Even though these are modern examples, there’s something about the DB suit that is very “old school”.  Outside of vintage events or bespoke tailor shops, you really won’t see the DB.  It’s not really en vogue but the rarity of it only plays into its elegance. You’ll instantly have a “vintage” look that you add on with details like ties and shirts.  If you’re going to make your first foray into the DB look, get it in navy.  Save the fun patterns and fabrics for later!

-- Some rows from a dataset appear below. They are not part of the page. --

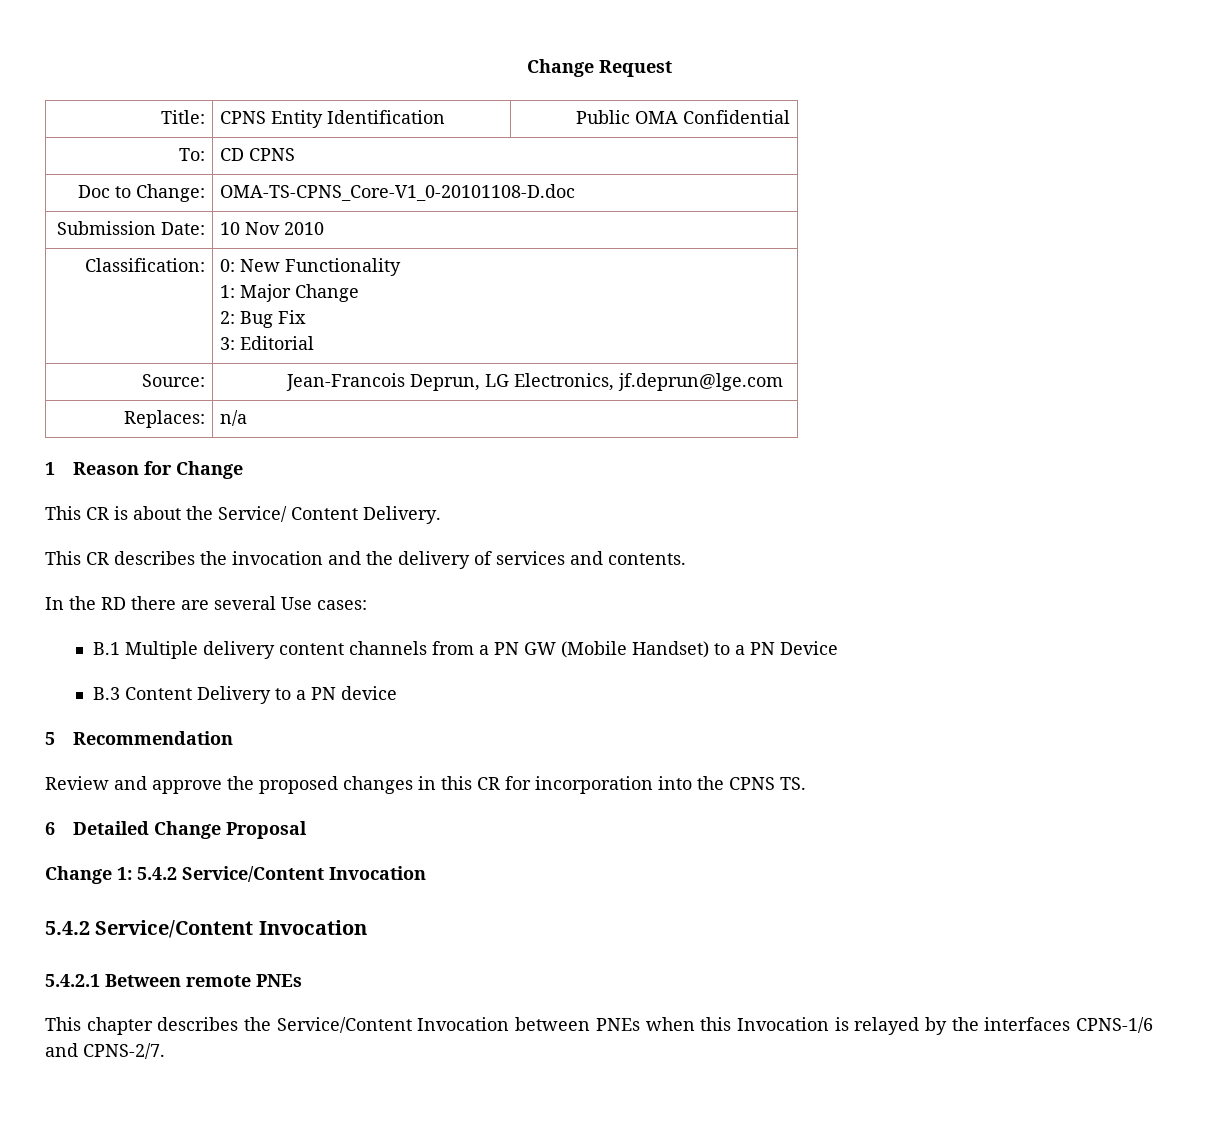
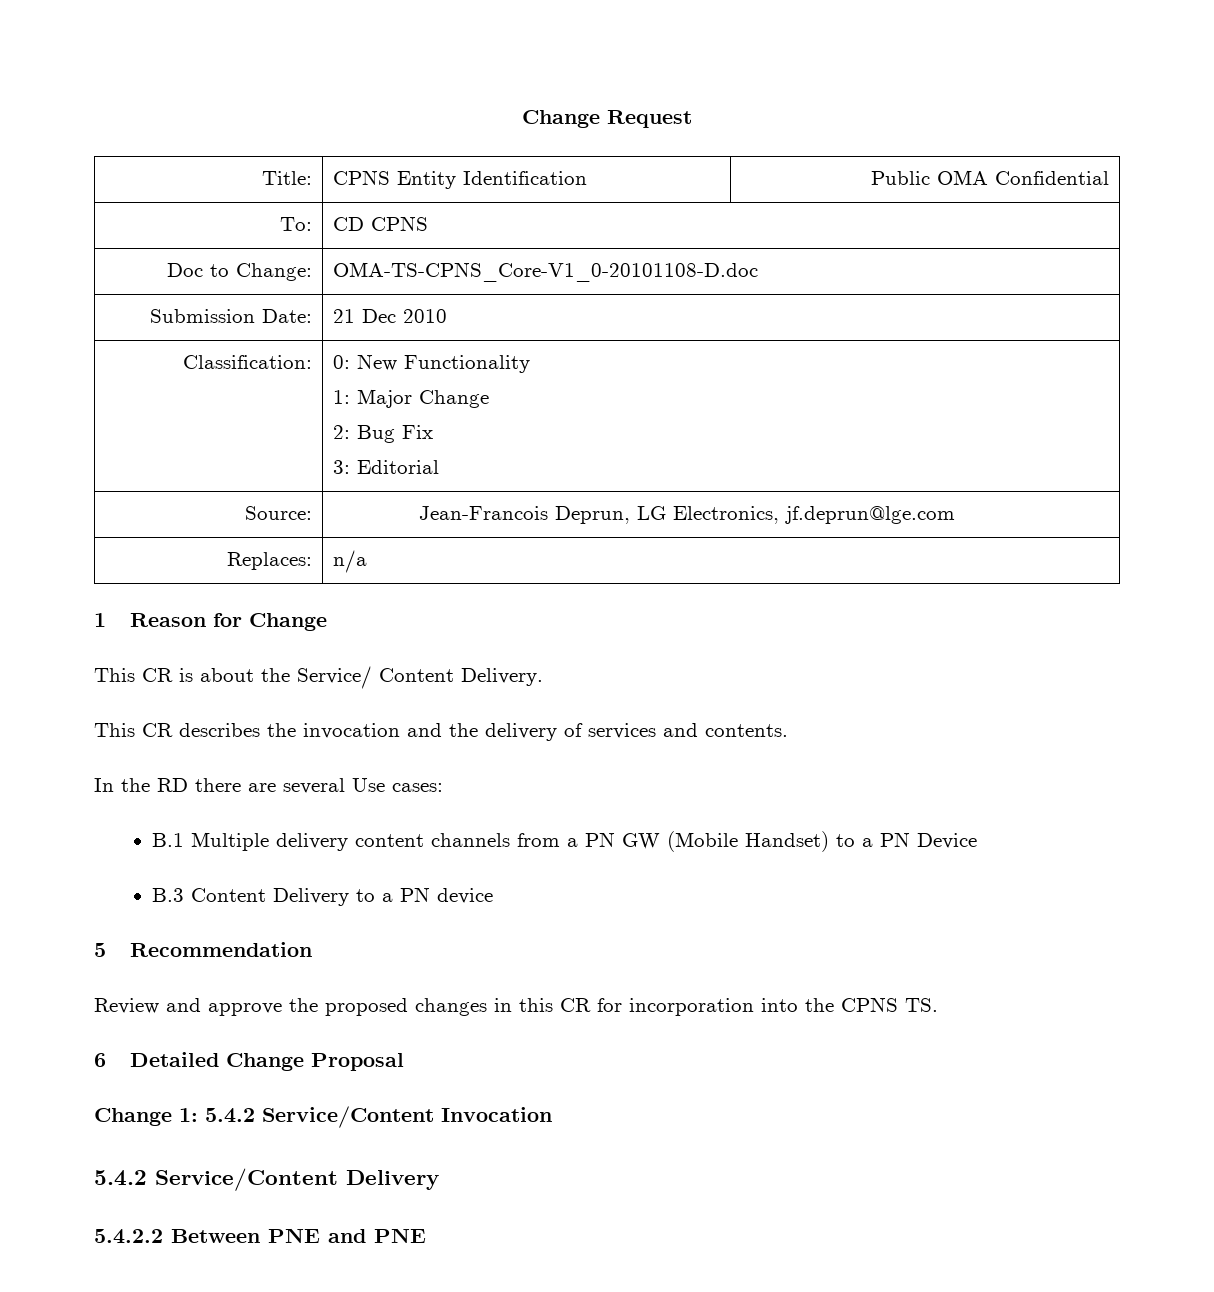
- Submission Date: | 10 Nov 2010
+ Submission Date: | 21 Dec 2010
  Change 1: 5.4.2 Service/Content Invocation
- 5.4.2 Service/Content Invocation
- 5.4.2.1 Between remote PNEs
- This chapter describes the Service/Content Invocation between PNEs when this Invocation is relayed by the interfaces CPNS-1/6 and CPNS-2/7.
+ 5.4.2 Service/Content Delivery
+ 5.4.2.2 Between PNE and PNE

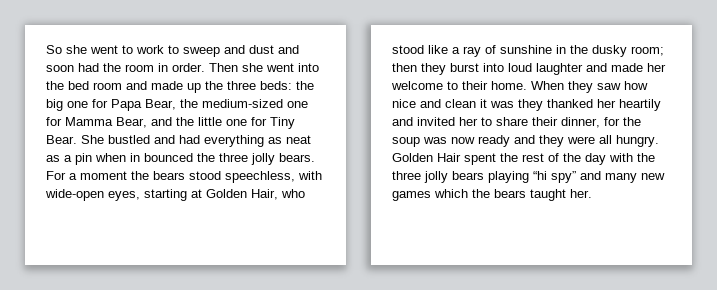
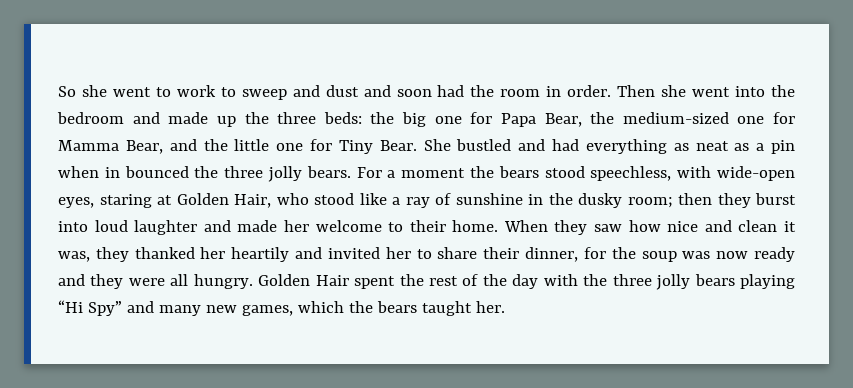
- Then she went into the bed room and made up the three beds: the big one for Papa Bear, the medium-sized one for Mamma Bear, and the little one for Tiny Bear.
+ Then she went into the bedroom and made up the three beds: the big one for Papa Bear, the medium-sized one for Mamma Bear, and the little one for Tiny Bear.
- For a moment the bears stood speechless, with wide-open eyes, starting at Golden Hair, who stood like a ray of sunshine in the dusky room; then they burst into loud laughter and made her welcome to their home.
+ For a moment the bears stood speechless, with wide-open eyes, staring at Golden Hair, who stood like a ray of sunshine in the dusky room; then they burst into loud laughter and made her welcome to their home.
- When they saw how nice and clean it was they thanked her heartily and invited her to share their dinner, for the soup was now ready and they were all hungry.
+ When they saw how nice and clean it was, they thanked her heartily and invited her to share their dinner, for the soup was now ready and they were all hungry.
- Golden Hair spent the rest of the day with the three jolly bears playing “hi spy” and many new games which the bears taught her.
+ Golden Hair spent the rest of the day with the three jolly bears playing “Hi Spy” and many new games, which the bears taught her.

In fact, the DB in the 1940’s advertisement below is one of my favorites and is exactly what I’m looking for.  It’s a classic!

1940’s advertisement

Now let me reiterate here that Indochino (and Black Lapel, Oliver Wicks, etc) is not bespoke.  As I explained in my original review, online MTM only changes an existing house pattern to your measurements; add in the fact that online MTM doesn’t always yield good results, and you have plenty of reasons not to try it.  However, Indochino is the only online MTM that has discounts.  They also make the best cut of DB that allows for wide, horizontal peak lapels and a wider button placement. I’ve explained these DB hallmarks in this blog post.

Indochino Refresher

For those of you who don’t know, Indochino is one of the “big three” online MTM brands that are affordable (ranging from $400-1000).  They provide videos on how to measure yourself, which then is applied to create the “pattern” of your suit.  Note that this isn’t bespoke. They don’t make an original pattern but simply alter their existing pattern for your body type (36r, etc) based on your measurements. Like most online MTM brands, they have a bunch of customizations that you can add from pleats to contrast buttonholes.  Almost all of their fabric options are pretty good, but there are a few “stretch” fabrics that have a bit of elastine.

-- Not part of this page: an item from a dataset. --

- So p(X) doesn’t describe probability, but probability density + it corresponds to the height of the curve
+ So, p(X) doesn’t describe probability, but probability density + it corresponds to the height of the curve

The main difference between Indochino and other retailers (apart from their awesome DB design that fits my aesthetic) is that they put on heavy price discounts.  For holidays and some random events, they cut their prices in half (or 60% for seasonal fabrics) which means you can get a suit for $400-500 after tax!  Honestly, this does make Indochino feel cheaper since the other brands seldom do price discounts.  For a guy who likes to have a “vintage” sartorial wardrobe and hates spending lots of money, Indochino is the way to go.

Now most people like to discourage Indochino (and online MTM) since the fit is never really quite right. That is true; you’re not going to get bespoke levels of fit from only 15-20 measurements. The online MTM suit can’t correct posture or adjust for sleeve pitch, but it will usually fit better than what you can find OTR. The ability to add extra details is also a plus!  This comes into play wth the double breasted suit since no one makes them anymore; online MTM is probably the only way we can get a double breasted suit without going full bespoke!

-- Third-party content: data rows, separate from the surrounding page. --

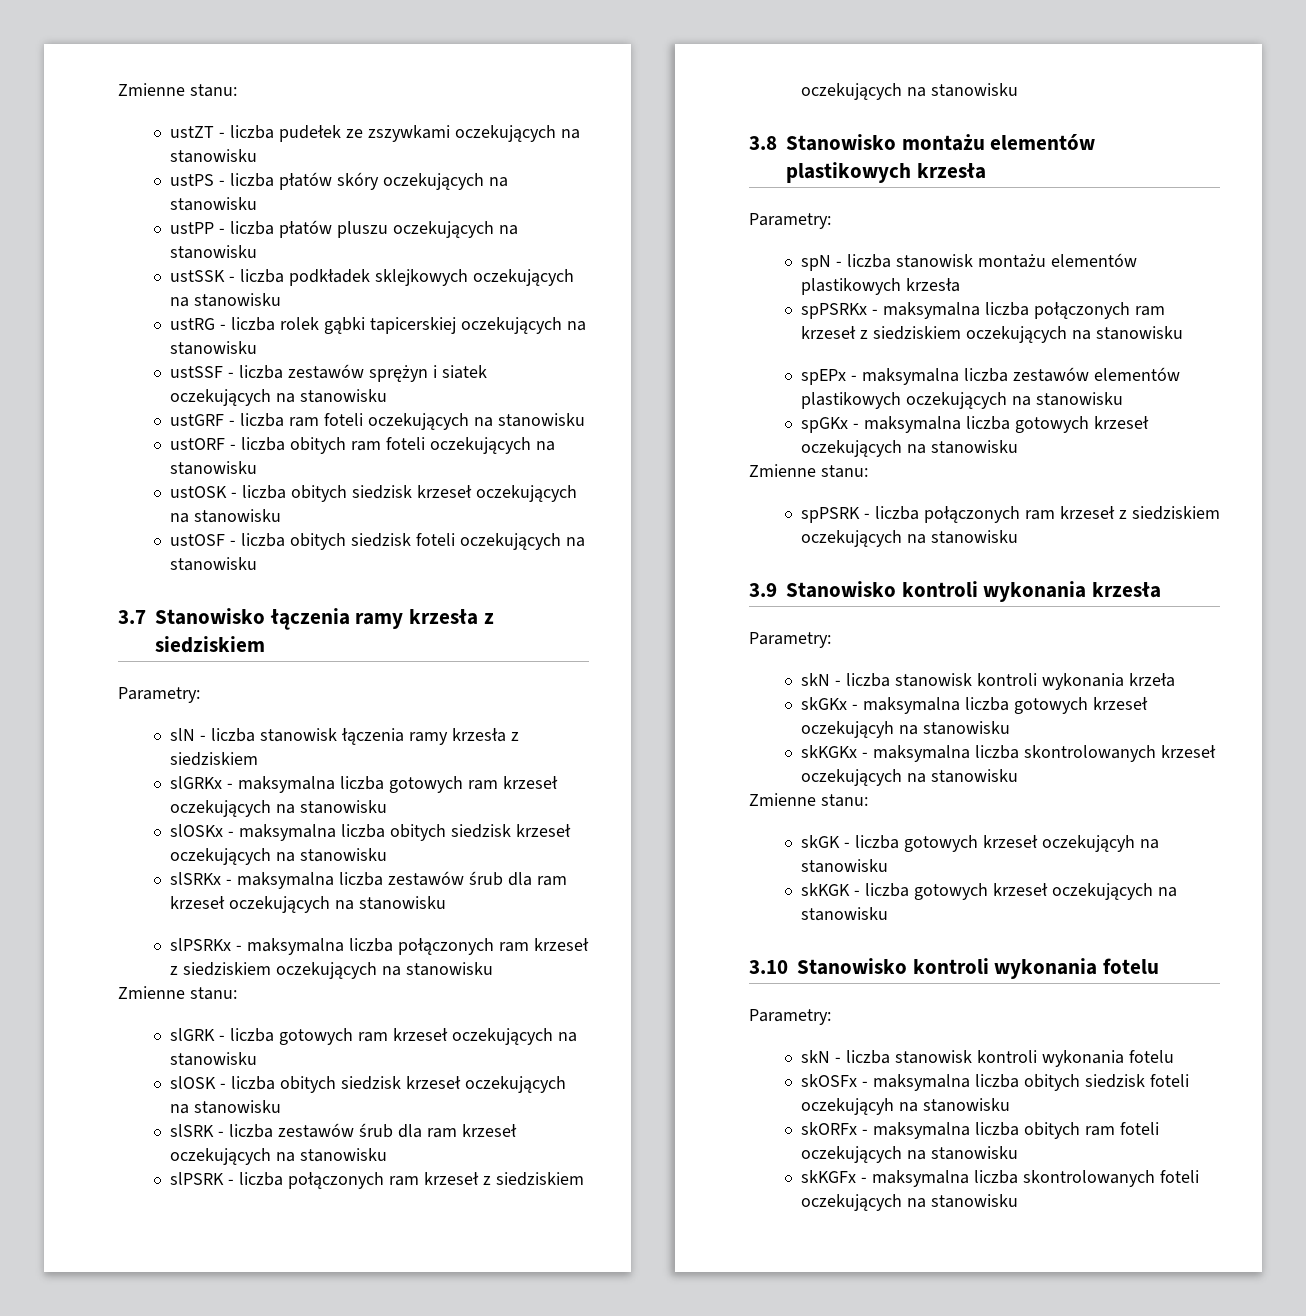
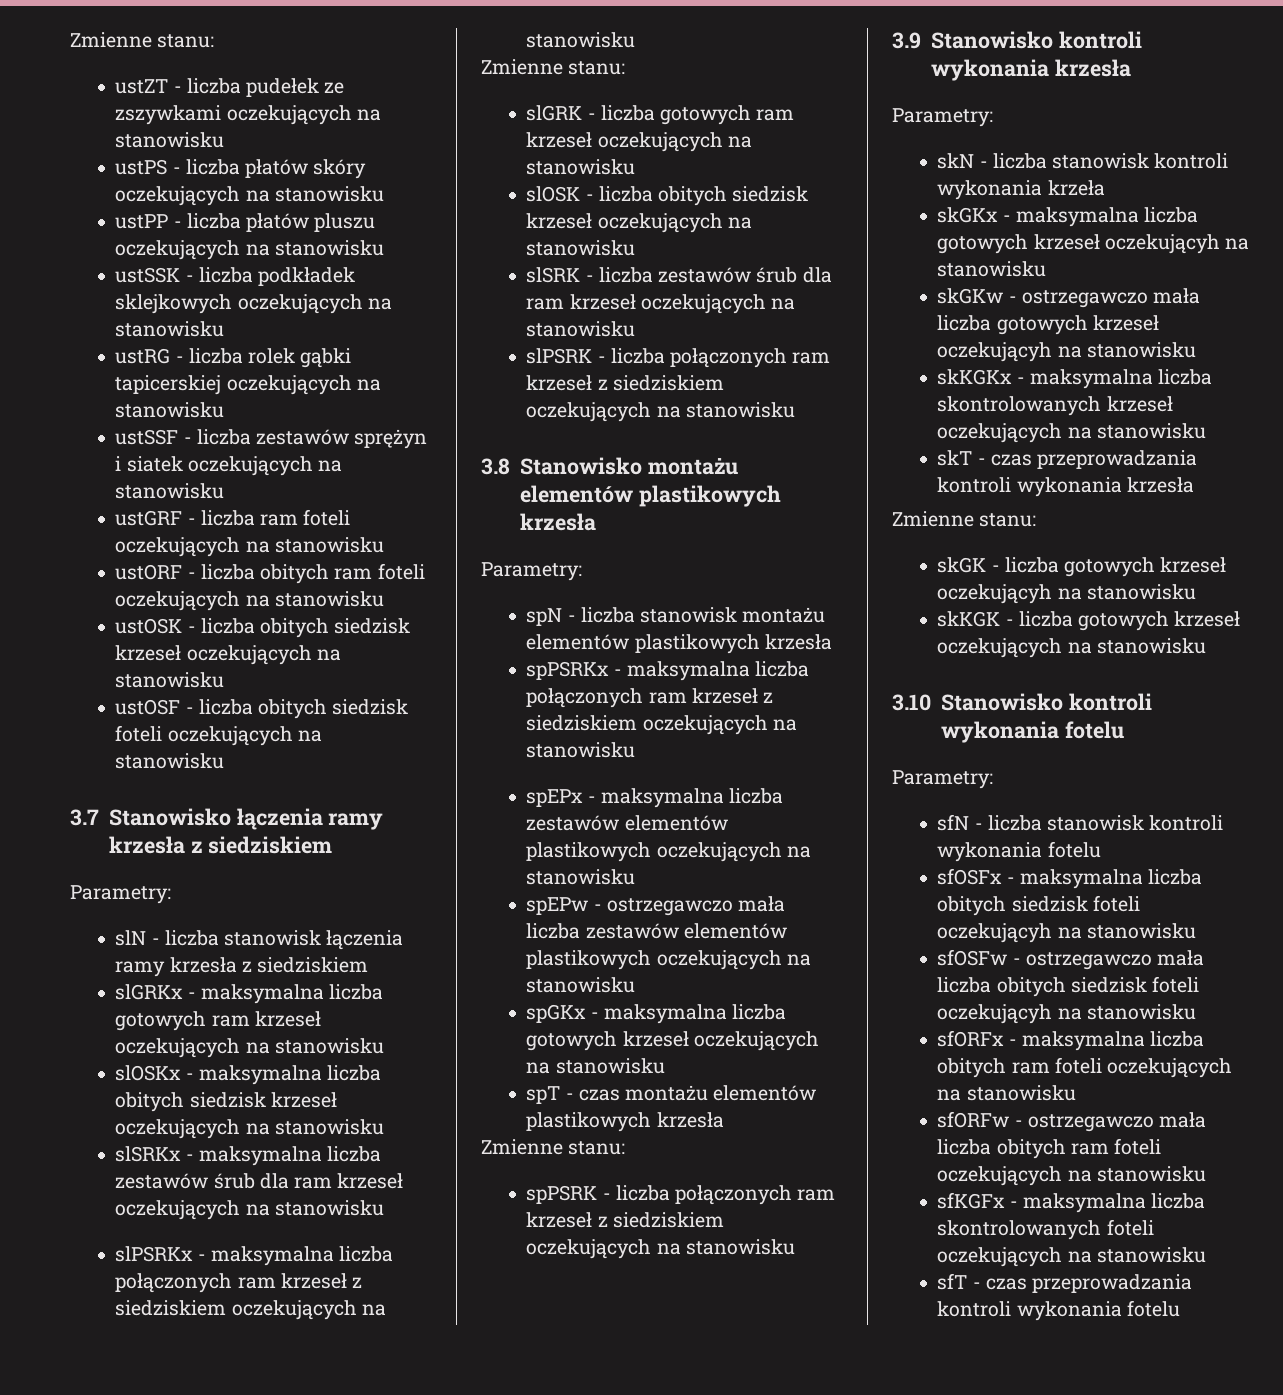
+ spEPw - ostrzegawczo mała liczba zestawów elementów plastikowych oczekujących na stanowisku
+ spT - czas montażu elementów plastikowych krzesła
+ skGKw - ostrzegawczo mała liczba gotowych krzeseł oczekującyh na stanowisku
+ skT - czas przeprowadzania kontroli wykonania krzesła
- skN - liczba stanowisk kontroli wykonania fotelu
+ sfN - liczba stanowisk kontroli wykonania fotelu
- skOSFx - maksymalna liczba obitych siedzisk foteli oczekującyh na stanowisku
+ sfOSFx - maksymalna liczba obitych siedzisk foteli oczekującyh na stanowisku
- skORFx - maksymalna liczba obitych ram foteli oczekujących na stanowisku
+ sfOSFw - ostrzegawczo mała liczba obitych siedzisk foteli oczekującyh na stanowisku
+ sfORFx - maksymalna liczba obitych ram foteli oczekujących na stanowisku
- skKGFx - maksymalna liczba skontrolowanych foteli oczekujących na stanowisku
+ sfORFw - ostrzegawczo mała liczba obitych ram foteli oczekujących na stanowisku
+ sfKGFx - maksymalna liczba skontrolowanych foteli oczekujących na stanowisku
+ sfT - czas przeprowadzania kontroli wykonania fotelu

The Purchase and Its Issues

So when Black Friday 2016  rolled around, Indochino had a great deal: some of their suits were only $350.  This meant that a MTM suit would be around $400 after tax! That was pretty good to me, so I jumped on it.  Now I wanted a suit that was blue, but not super blue nor dark blue; I really needed a solid color.  So I went with the Bright Indigo Twill fabric shown below. Even though the name was a bit iffy to me, the product photography looked promising and was what I was going for!

“Bright Indigo Twill” as pictured on the Indochino website.

Since I wasn’t a fan of the fit of my previous Indochino suits, I decided to delete all my old measurements and start new.  So that makes this one practically a new Indochino review as I will be trying the home measurements instead of getting measured at their showroom.  Spencer followed the videos on the website and completed the 18 or so measurements that they needed.  I prefer a high rise, the crotch and rise measurements were definitely off as they were taken from my belly button.  I received an email from Indochino where they said to check for mistakes (their ratios were off) but I responded saying that this was intentional.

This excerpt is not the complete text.